We must not mistake training and instruction for experiential transformation, salvation, or sanctification. One can be continually informed with more data, facts, and in terms of that thought world, develop certain skills and abilities in calling forth those bits of information and principles. As this process relates to the religious, it becomes confusing and confounding for most often those desiring positions of honor and esteem in religious communities put forth their “giftedness” as a sign of true piety.
But the real education of the heart is painfully known, held by grace and difficult to merely articulate as technique or spiritual intelligence. Real wisdom is rooted in an appreciation of mystery. Western collegial setting for the transformation of skill and knowledge suit many types of epistemologies (i.e. ways of knowing) the way of the heart, the holy longing that drives us towards all desire is not a type of knowing so easily compartmentalized and held away or part from the self in abstraction. Faith is a first order engagement. Faith, real faith is only manifest in the real. The seemingly mundaness of everyday life is the very crucible in which this type of knowing is felt and embraced and made manifest as true, good, and beautiful.
Faith, birthed and graced by mystery beckons us towards holiness of place where all actions are sacred. Not as some stiff and outwardly pious form of religious behavior but through the imagination’s need to “see” more. When our knowing is not merely intellectual but embedded and present in our daily lives, we begin to see the futility of living life for the self. The soul, the deeply felt awareness of being made in God’s image, now informs us daily. Now the desert brings release and empowerment as does the mountain top vision.
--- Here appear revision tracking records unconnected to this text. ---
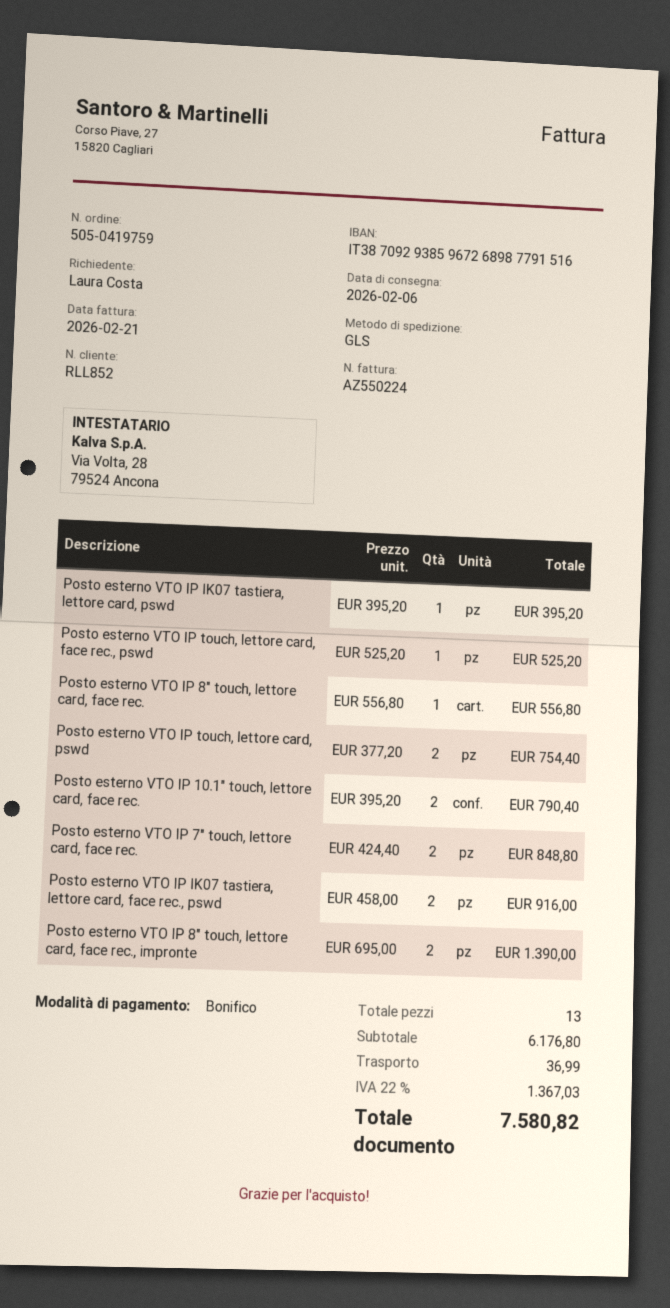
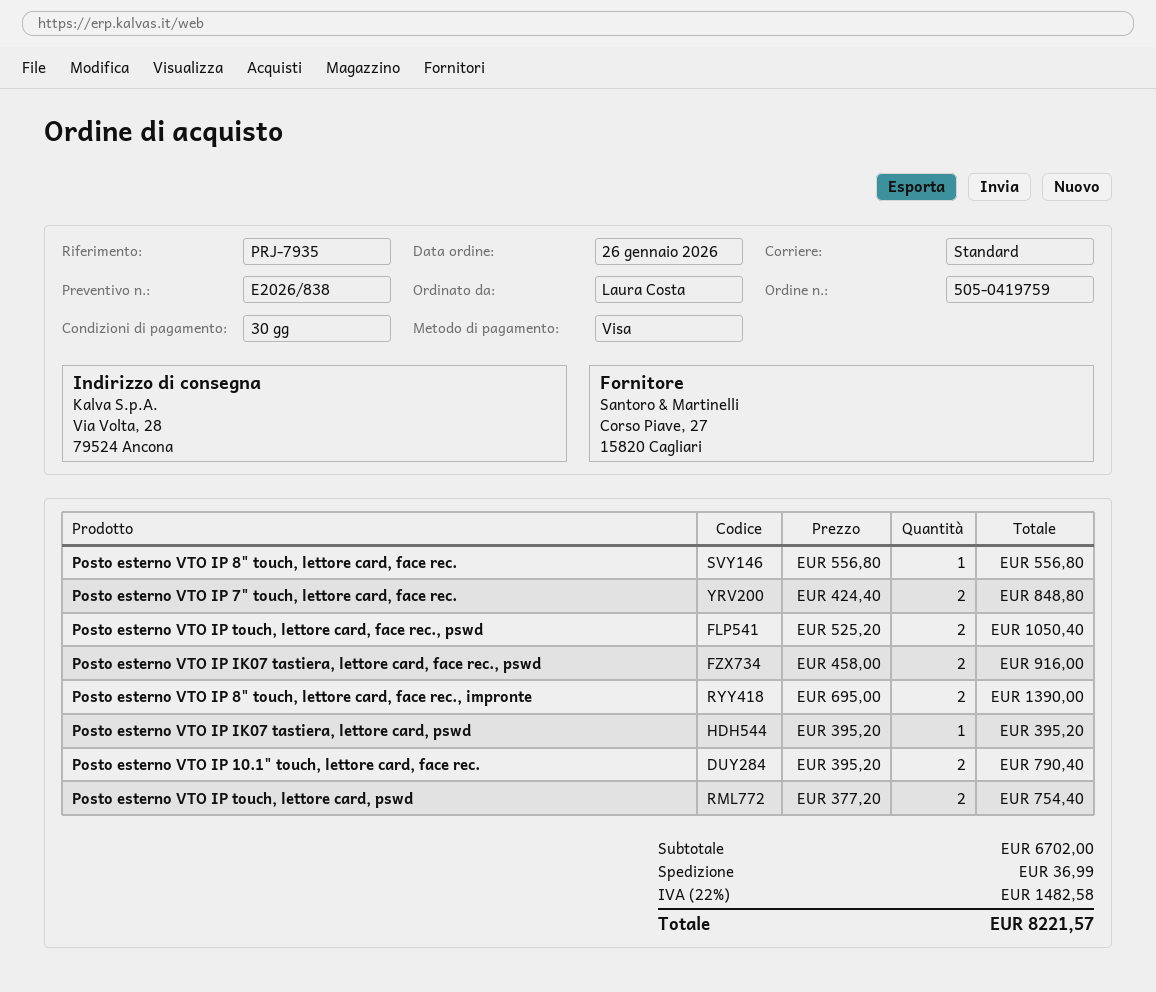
payment method: bank transfer -> Visa
shipping method: GLS -> standard
Posto esterno VTO IP touch, lettore card, face rec., pswd: 1 x 525.20 = 525.20 -> 2 x 525.20 = 1050.40
subtotal: 6176.80 -> 6702.00
tax: 22% = 1367.03 -> 22% = 1482.58
total: 7580.82 -> 8221.57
We begin to sense the mysterious vastness of the smallest experiences. Everyday experiences sing of things beyond. In our own smallness, we feel somehow connected for the first time. The Spirit challenges us to regard mystery over mastery. Knowledge as power, cleverness, or insight disseminated at will, reflects a domestication of the soul’s radical nature. Made in God’s image, our deepest and most holy longings are what animate our very lives. Ambition, self seeking, hubris and self righteousness drive the soul towards busyness, an inclination to hold onto life and revelation as thought a sign of one’s own giftedness.
Religious training should involve a deep and abiding reverence for those who are called to take “care of the soul.” When the soul and body are mysteriously present in experience, the sacramental vitality of life is revealed in the ordinary. We all become pedestrian mystics.
When a religious person feigns “care for the soul” they may ultimately be detrimental to the spiritual life of the one they hope to impact. For example, in some circles, Evangelical spiritual training often tends to infantilize people and communities. Rigid spiritual laws, strict demands of obedience and servitude, usually reveal a picture of God who is distant, punitive and unable to look upon His creation without a degree of disdain or loathing. Who among us can look more than seconds upon our own hearts unless and until we sense a presence of grace and love?